Task brief
Look through the lines below and copy each one that includes "BOICHI".

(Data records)
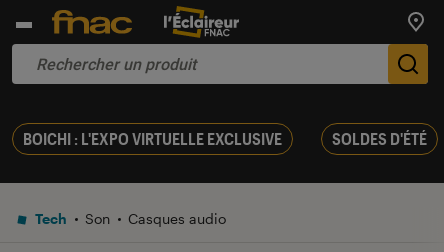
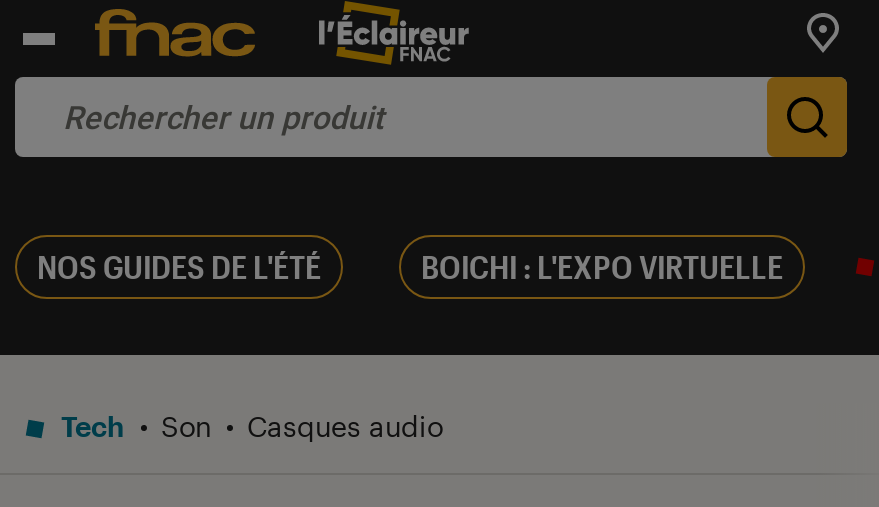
- BOICHI : L'EXPO VIRTUELLE EXCLUSIVE
- SOLDES D'ÉTÉ
+ NOS GUIDES DE L'ÉTÉ
+ BOICHI : L'EXPO VIRTUELLE
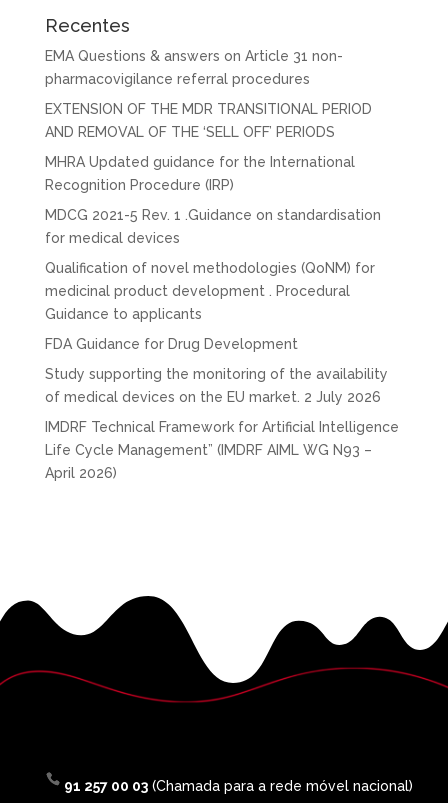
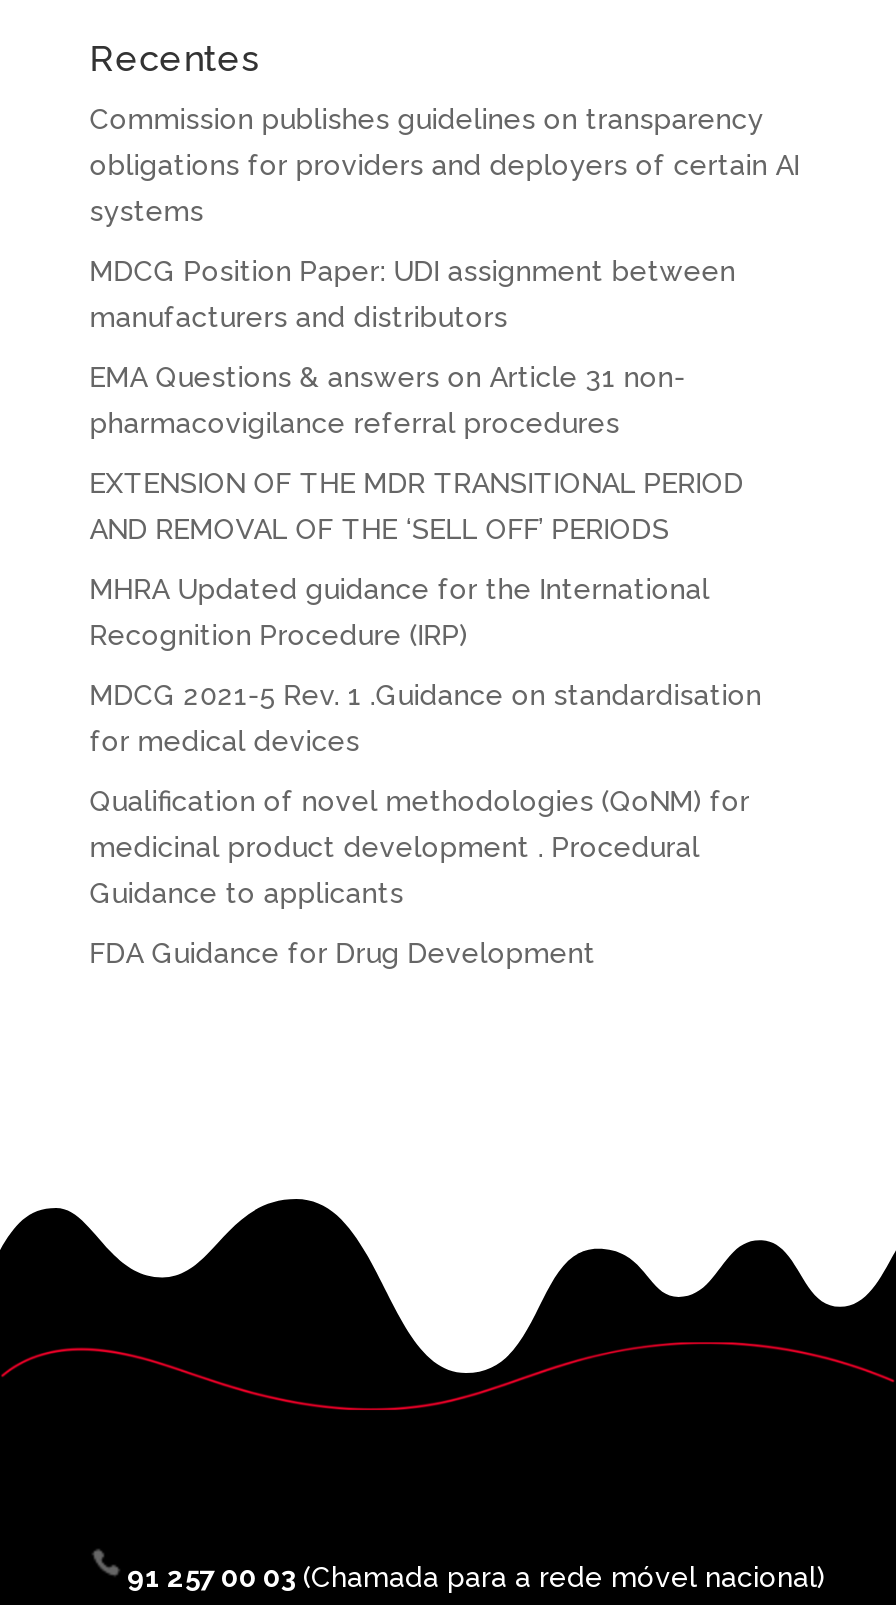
+ Commission publishes guidelines on transparency
+ obligations for providers and deployers of certain AI
+ systems
+ MDCG Position Paper: UDI assignment between
+ manufacturers and distributors

moved down: EMA Questions & answers on Article 31 non- | pharmacovigilance referral procedures | EXTENSION OF THE MDR TRANSITIONAL PERIOD | ... | Guidance to applicants | FDA Guidance for Drug Development

- Study supporting the monitoring of the availability
- of medical devices on the EU market. 2 July 2026
- IMDRF Technical Framework for Artificial Intelligence
- Life Cycle Management” (IMDRF AIML WG N93 –
- April 2026)
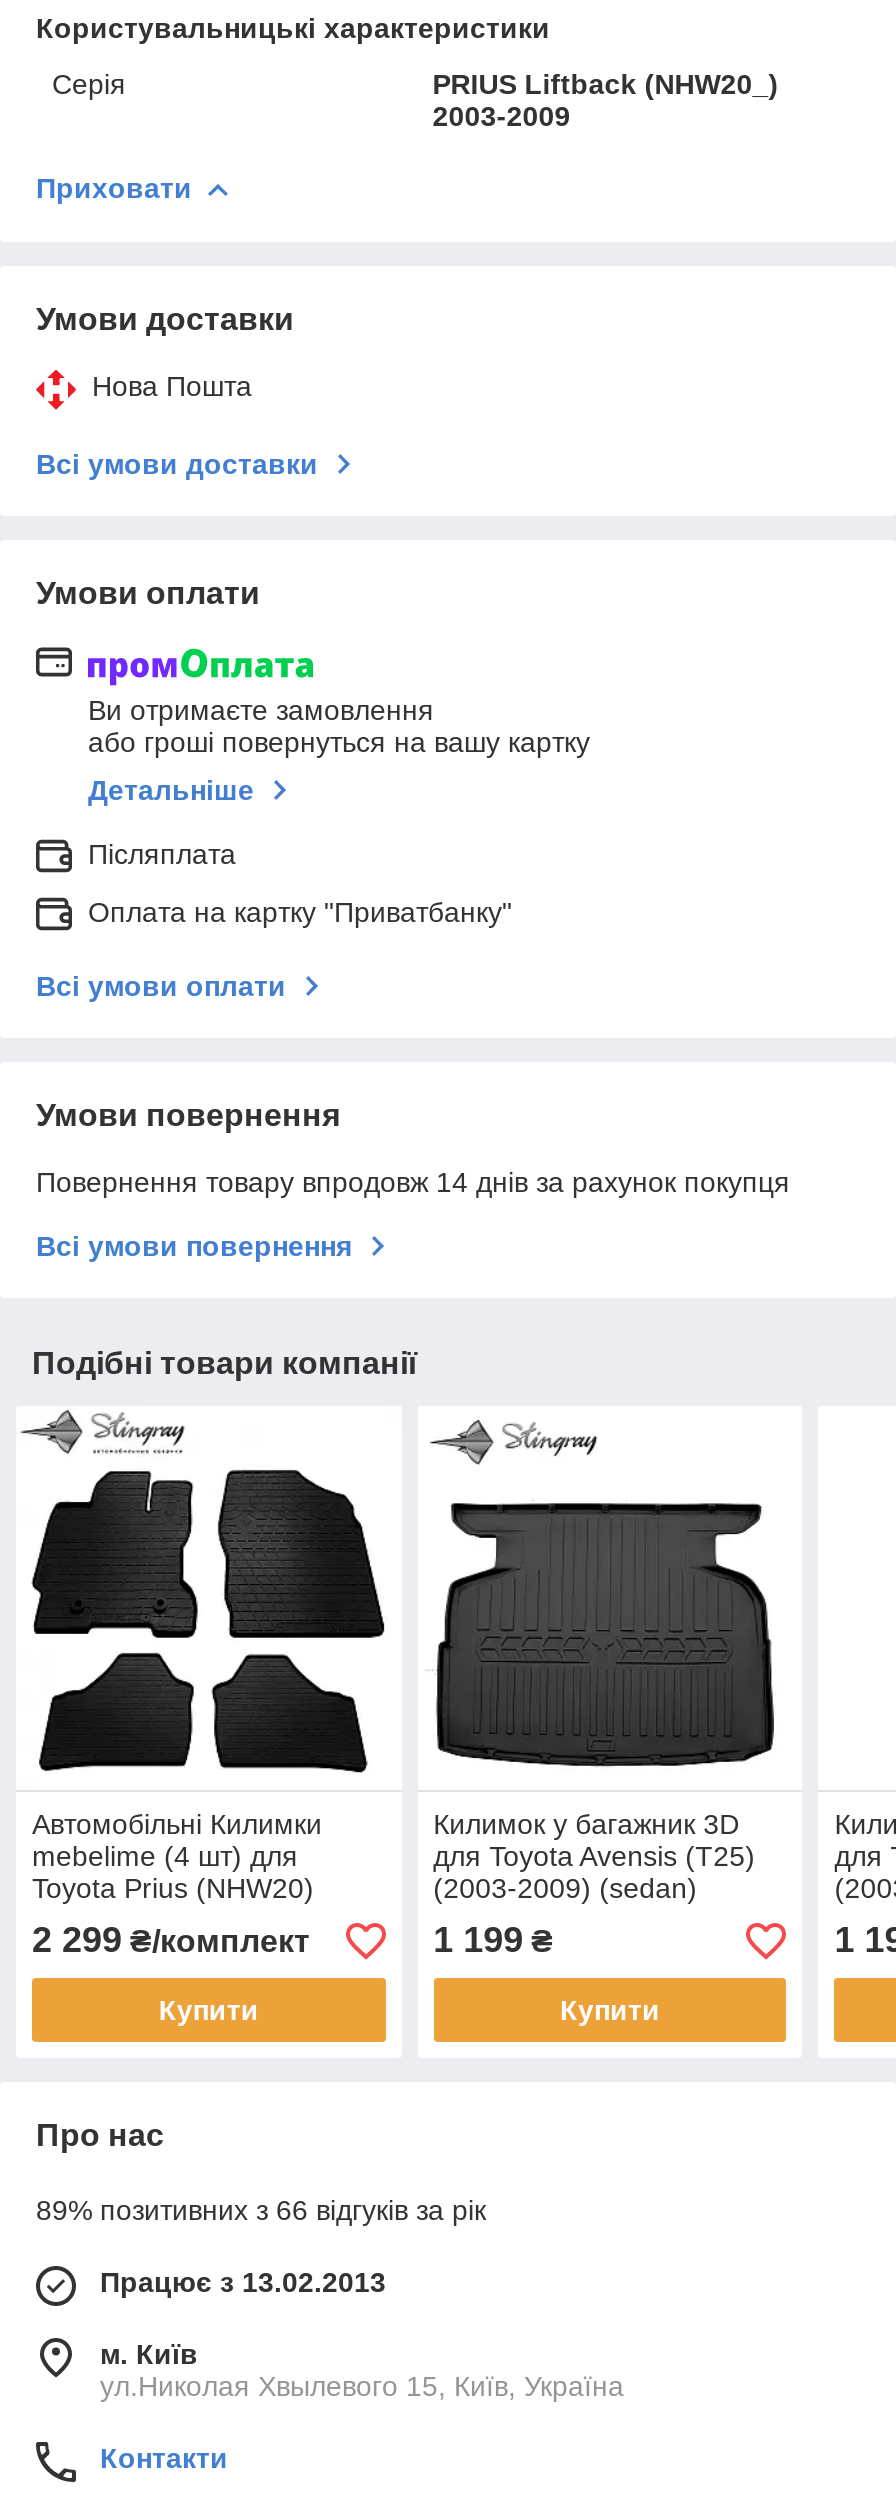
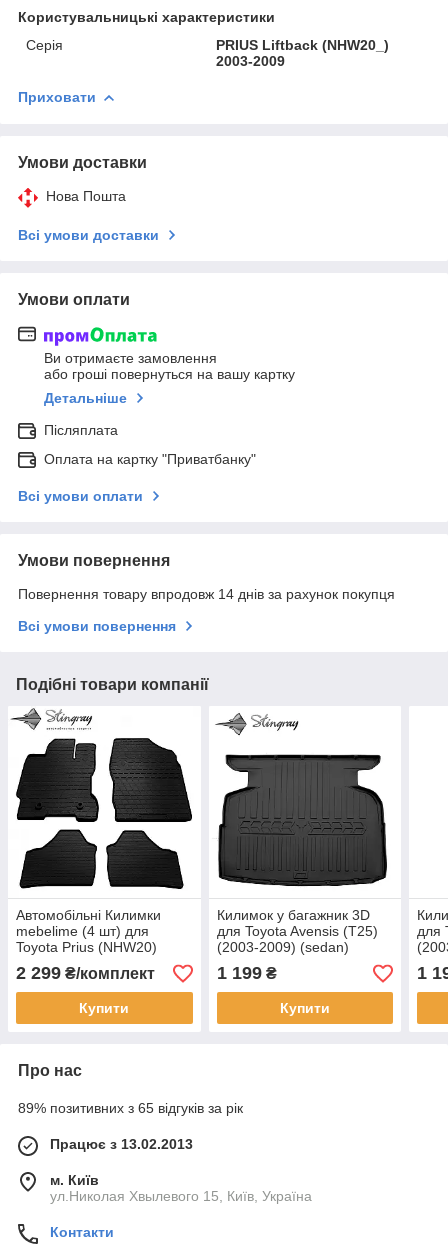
- 89% позитивних з 66 відгуків за рік
+ 89% позитивних з 65 відгуків за рік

Response area
- BOICHI : L'EXPO VIRTUELLE EXCLUSIVE
+ BOICHI : L'EXPO VIRTUELLE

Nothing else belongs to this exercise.